◆ WORK ITEM ◆
An exact copy of the lines from the one containing "TMEDIA °C, 10/1: none -> 10" through the final line of the records is the only acceptable answer.

□ □ □ □

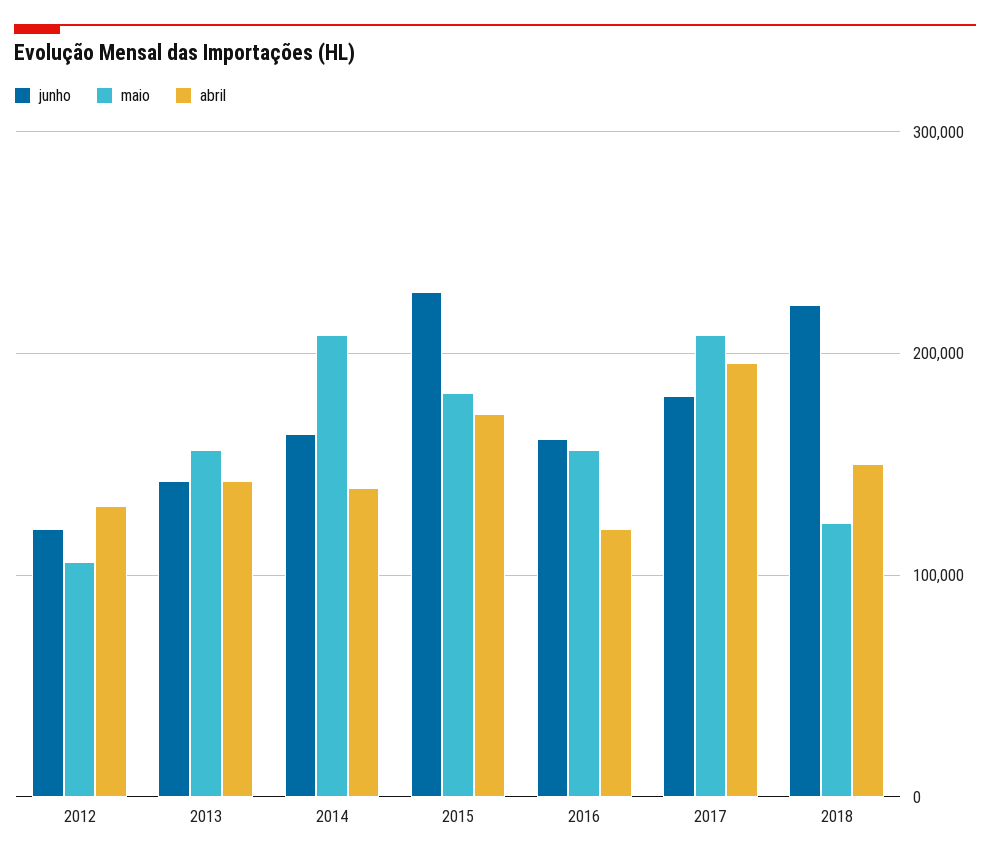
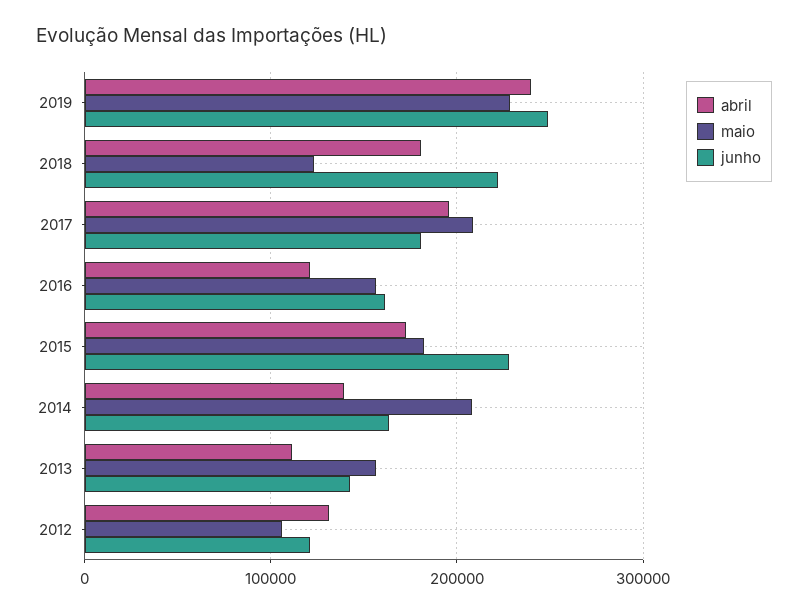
abril, 2013: 140000 -> 110000
abril, 2018: 150000 -> 180000
abril, 2019: none -> 240000
maio, 2019: none -> 230000
junho, 2019: none -> 250000

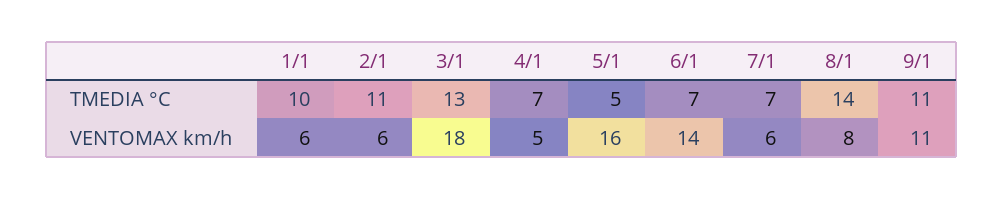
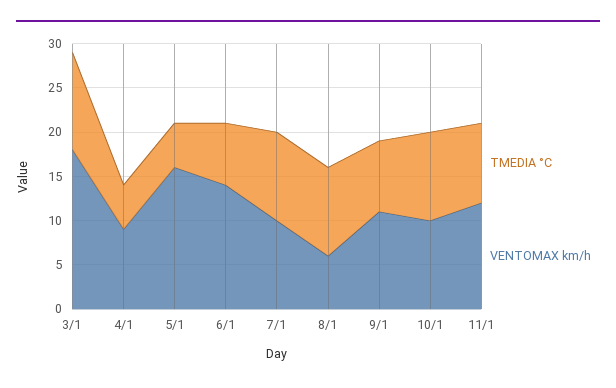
TMEDIA °C, 1/1: 10 -> none
TMEDIA °C, 2/1: 11 -> none
TMEDIA °C, 3/1: 13 -> 11
TMEDIA °C, 4/1: 7 -> 5
TMEDIA °C, 7/1: 7 -> 10
TMEDIA °C, 8/1: 14 -> 10
TMEDIA °C, 9/1: 11 -> 8
VENTOMAX km/h, 1/1: 6 -> none
VENTOMAX km/h, 2/1: 6 -> none
VENTOMAX km/h, 4/1: 5 -> 9
VENTOMAX km/h, 7/1: 6 -> 10
VENTOMAX km/h, 8/1: 8 -> 6
TMEDIA °C, 10/1: none -> 10
VENTOMAX km/h, 10/1: none -> 10
TMEDIA °C, 11/1: none -> 9
VENTOMAX km/h, 11/1: none -> 12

□ □ □ □

◆ RESPONSE AREA ◆
TMEDIA °C, 10/1: none -> 10
VENTOMAX km/h, 10/1: none -> 10
TMEDIA °C, 11/1: none -> 9
VENTOMAX km/h, 11/1: none -> 12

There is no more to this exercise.